The most dangerous trait a woman can possess is curiosity. That's what myths and religion would have us believe, anyway. Inquisitive Pandora unleashed sorrow upon the world. Eve got us kicked out of paradise. Blight on civilization it may be, but female curiosity is a gift to narrative and the quality my five favorite heroines of the year possess in spades.

These women come to us from history, from a novel, from the pages of a diary and from an ancient poem. They're women who want to know things, who want to devour the world. Refreshingly, they aren't primarily defined by their desire to love or be loved — or even to be especially lovable — these are sublimely stubborn women, frequently at odds with themselves and always at odds with their times. They're on quests. Which isn't to say that these quests are necessarily successful (the heroines of one particular book were flamboyant failures). The outcome is immaterial; the wanting is all.

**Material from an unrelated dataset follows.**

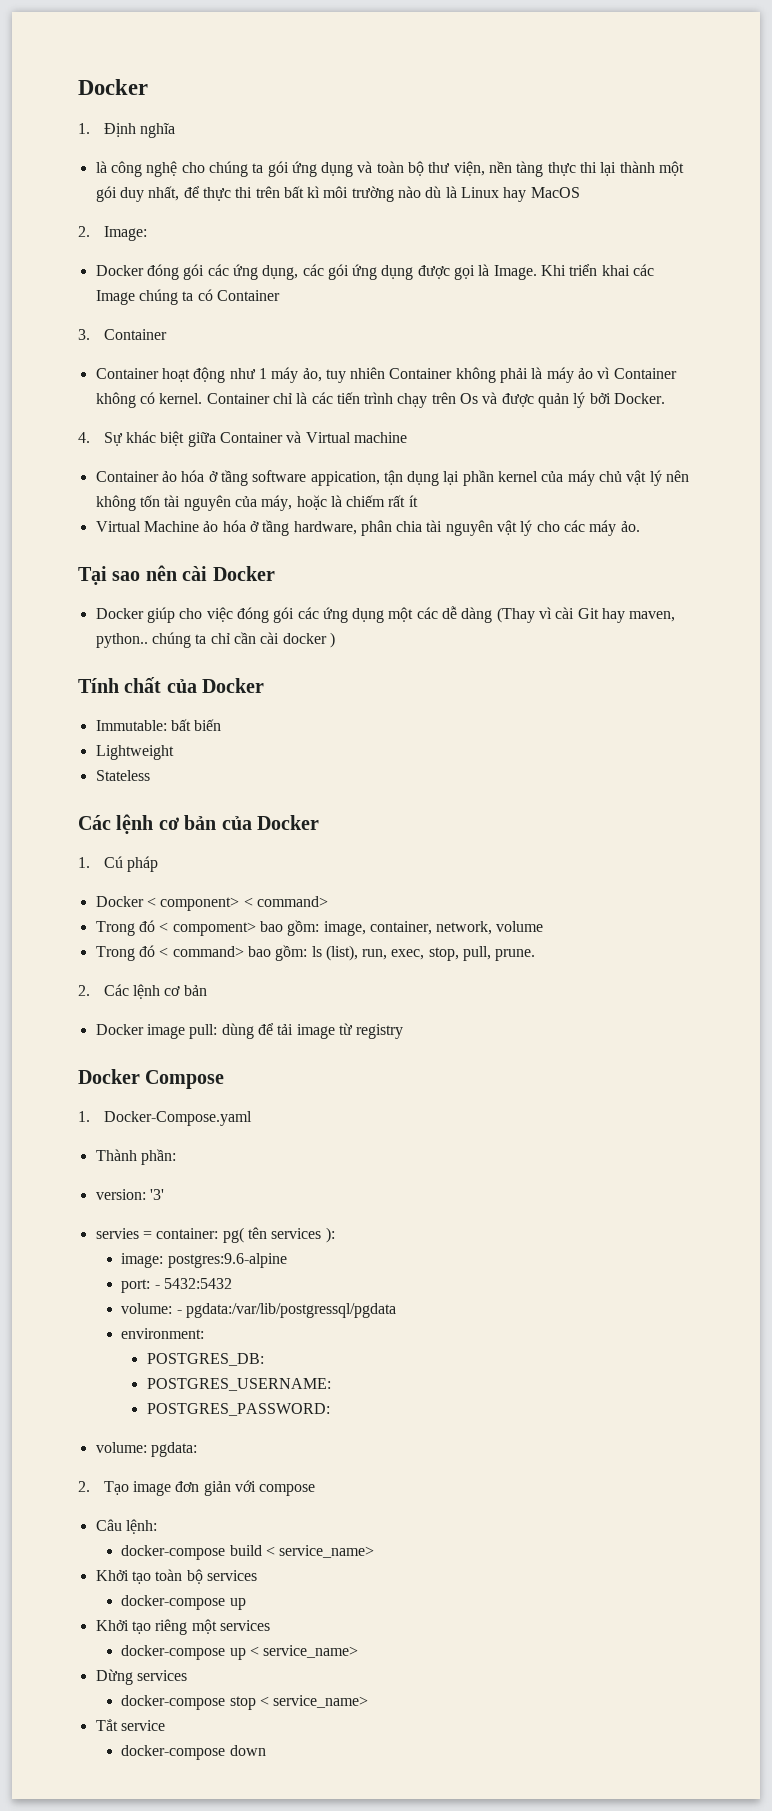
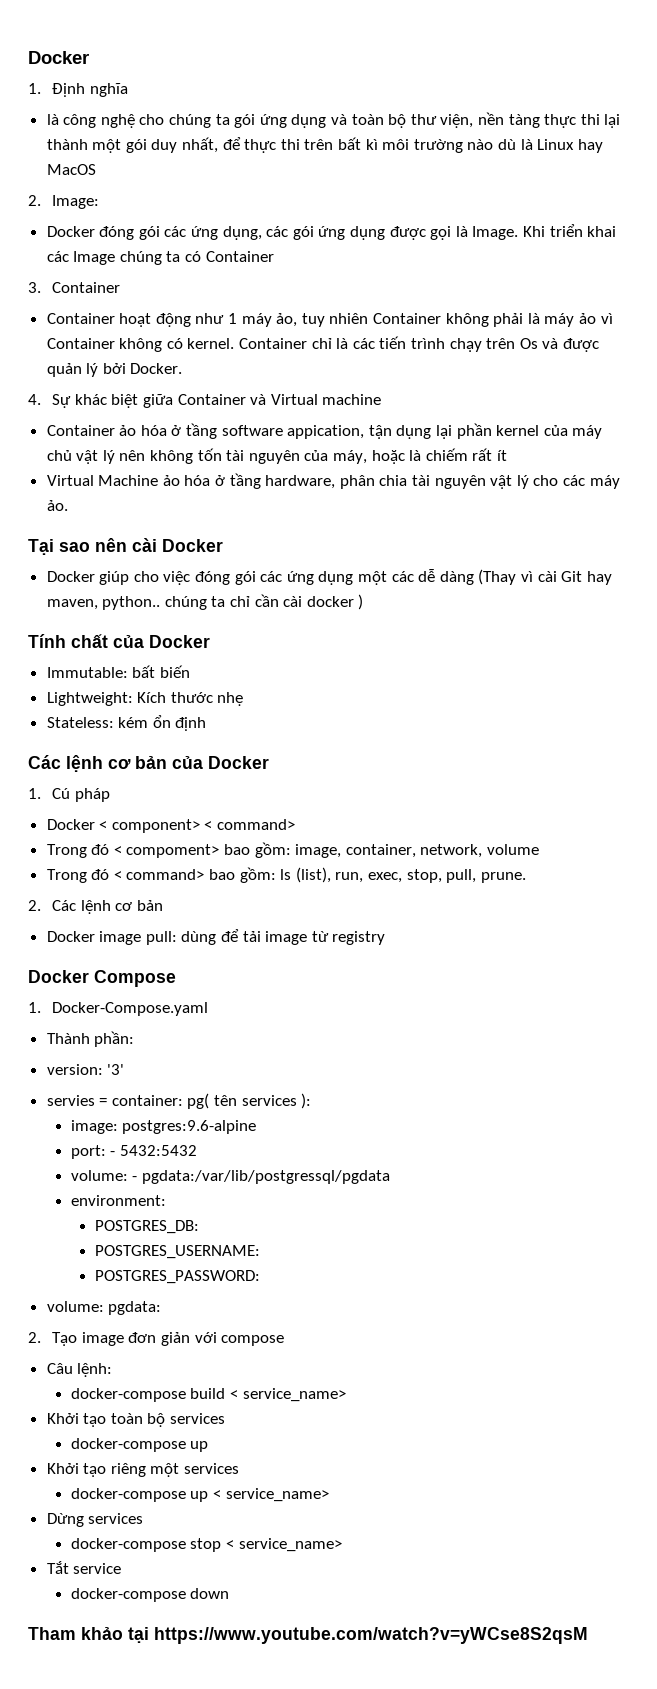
[95,745,174,760] [95,770,150,781] Lightweight // Stateless -> [46,692,244,706] [46,715,207,731] Lightweight: Kích thước nhẹ // Stateless: kém ổn định
(266, 1750) none -> [28,1627,588,1644] // Tham khảo tại https://www.youtube.com/watch?v=yWCse8S2qsM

Copyright 2012 National Public Radio. To see more, visit http://www.npr.org/.

Transcript

LINDA WERTHEIMER, HOST:

Here at WEEKEND EDITION, we've been looking back at some of the best books of 2012. Our final contributor, reviewer Parul Sehgal, chose to highlight not just her favorite books of the year but the gutsy and odd women who stalked those pages.

PARUL SEHGAL: For this year, I chose my favorite heroines from fiction and non-fiction. And in life and in literature, I tend to like nosey women.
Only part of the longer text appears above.